### Instructions for the task
Of the entries below, return exactly those lines that fall between the one containing "(316, 301) none -> (340, 362) //" and the one containing "[351,442,396,459] code ->", the two end lines included.

### Information supplied
++++++++++++++++++++
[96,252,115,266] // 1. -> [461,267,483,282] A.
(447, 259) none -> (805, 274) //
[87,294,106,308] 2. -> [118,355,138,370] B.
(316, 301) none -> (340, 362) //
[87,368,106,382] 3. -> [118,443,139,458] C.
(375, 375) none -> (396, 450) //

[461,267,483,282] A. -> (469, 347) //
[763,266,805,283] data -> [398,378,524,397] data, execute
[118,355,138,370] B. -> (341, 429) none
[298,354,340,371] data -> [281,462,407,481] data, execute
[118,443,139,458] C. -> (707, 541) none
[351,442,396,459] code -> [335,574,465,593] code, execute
++++++++++++++++++++
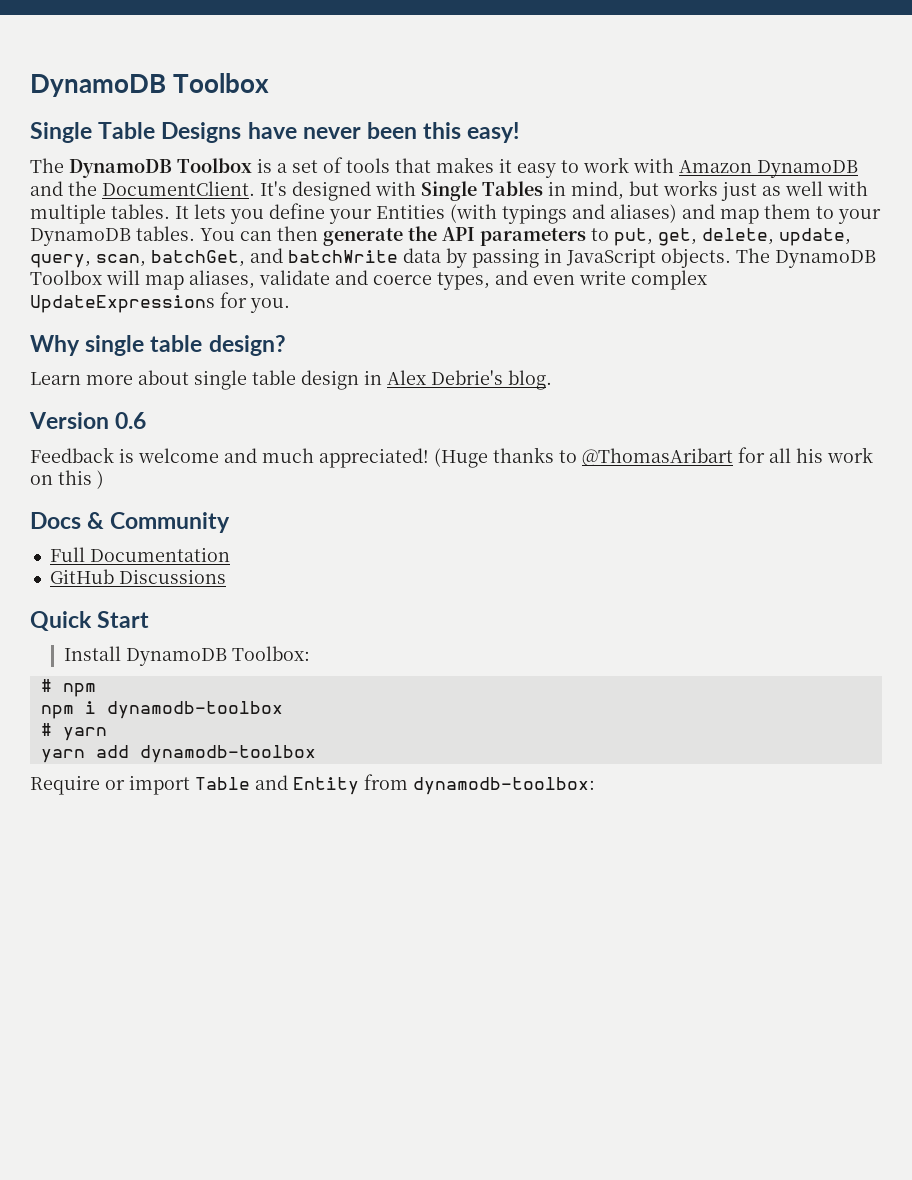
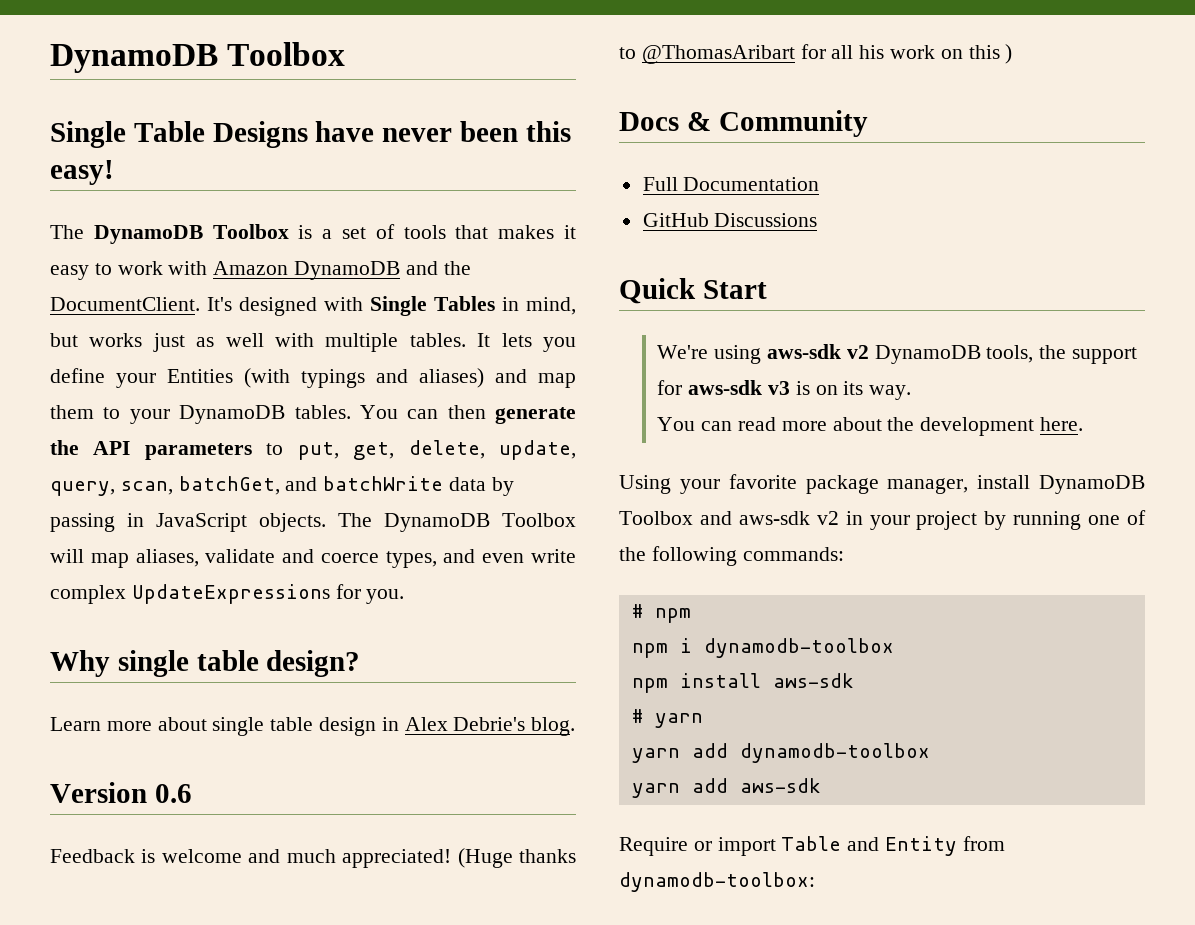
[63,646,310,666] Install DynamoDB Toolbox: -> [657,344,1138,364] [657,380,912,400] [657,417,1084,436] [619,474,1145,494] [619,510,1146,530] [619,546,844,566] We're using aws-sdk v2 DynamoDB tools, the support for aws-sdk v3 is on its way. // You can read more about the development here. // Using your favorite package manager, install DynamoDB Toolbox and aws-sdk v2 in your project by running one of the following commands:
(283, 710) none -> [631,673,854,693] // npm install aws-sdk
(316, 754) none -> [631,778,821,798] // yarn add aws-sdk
++++++++++++++++++++
### Worked solution
(316, 301) none -> (340, 362) //
[87,368,106,382] 3. -> [118,443,139,458] C.
(375, 375) none -> (396, 450) //

[461,267,483,282] A. -> (469, 347) //
[763,266,805,283] data -> [398,378,524,397] data, execute
[118,355,138,370] B. -> (341, 429) none
[298,354,340,371] data -> [281,462,407,481] data, execute
[118,443,139,458] C. -> (707, 541) none
[351,442,396,459] code -> [335,574,465,593] code, execute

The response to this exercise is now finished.